Task details
Go through the entries below, count every line with the string "height", and answer with only that number.

Code change snippets
◇ ◇ ◇

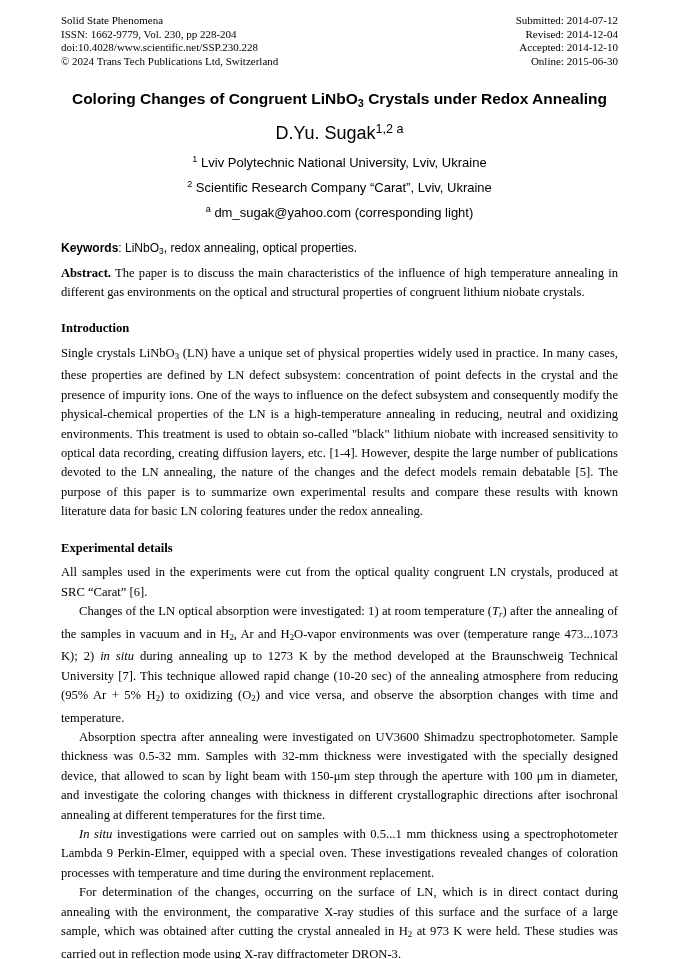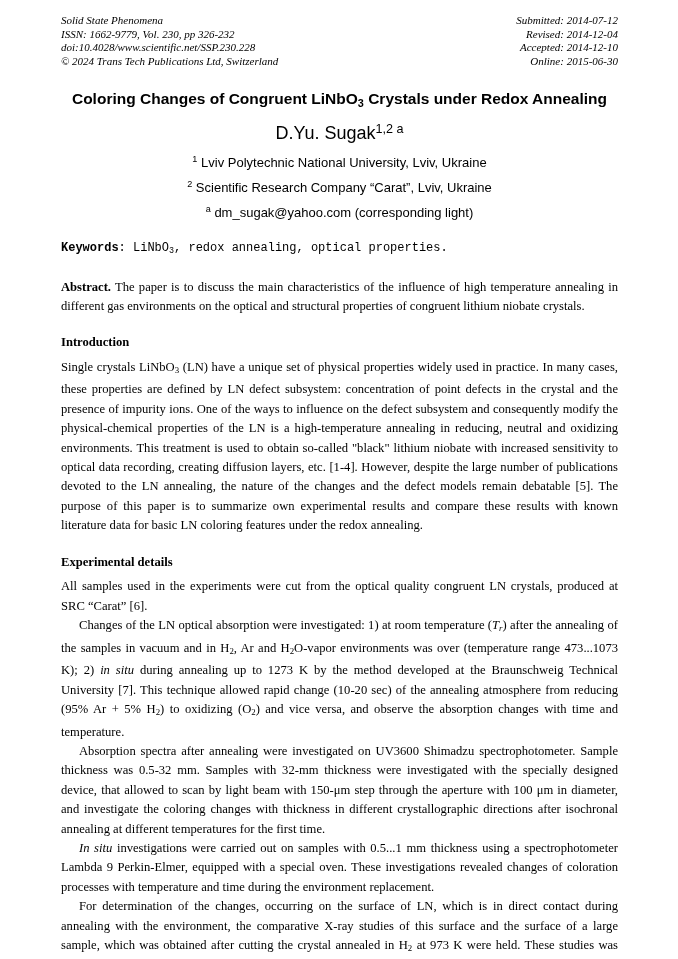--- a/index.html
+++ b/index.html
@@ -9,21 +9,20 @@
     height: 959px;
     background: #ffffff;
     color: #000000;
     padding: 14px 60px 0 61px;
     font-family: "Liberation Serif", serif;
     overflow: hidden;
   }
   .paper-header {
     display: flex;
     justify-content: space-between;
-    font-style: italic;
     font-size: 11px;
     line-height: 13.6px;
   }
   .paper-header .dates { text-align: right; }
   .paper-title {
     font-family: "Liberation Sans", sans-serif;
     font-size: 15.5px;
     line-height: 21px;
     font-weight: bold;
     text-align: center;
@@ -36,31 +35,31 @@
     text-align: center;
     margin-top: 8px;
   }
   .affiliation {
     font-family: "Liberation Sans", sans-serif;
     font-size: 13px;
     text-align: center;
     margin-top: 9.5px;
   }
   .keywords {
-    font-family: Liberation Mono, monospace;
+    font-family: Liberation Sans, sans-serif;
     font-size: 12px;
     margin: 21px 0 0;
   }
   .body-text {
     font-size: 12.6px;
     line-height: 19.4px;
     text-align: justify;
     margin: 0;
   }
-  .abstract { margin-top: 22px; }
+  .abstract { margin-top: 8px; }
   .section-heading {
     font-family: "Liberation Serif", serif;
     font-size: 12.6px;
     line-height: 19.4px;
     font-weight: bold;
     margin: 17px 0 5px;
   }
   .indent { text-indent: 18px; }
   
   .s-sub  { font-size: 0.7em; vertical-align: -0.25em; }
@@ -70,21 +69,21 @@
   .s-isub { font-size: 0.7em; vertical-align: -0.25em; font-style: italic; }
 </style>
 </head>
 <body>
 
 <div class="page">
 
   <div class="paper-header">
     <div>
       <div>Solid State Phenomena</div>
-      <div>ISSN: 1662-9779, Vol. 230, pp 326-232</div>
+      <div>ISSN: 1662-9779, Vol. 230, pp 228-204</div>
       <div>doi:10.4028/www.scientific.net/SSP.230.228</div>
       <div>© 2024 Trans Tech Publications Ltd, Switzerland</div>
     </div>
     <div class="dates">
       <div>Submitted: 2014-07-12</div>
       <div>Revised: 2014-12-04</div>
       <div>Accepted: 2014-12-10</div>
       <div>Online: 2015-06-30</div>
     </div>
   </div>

◇ ◇ ◇

Answer to the exercise
5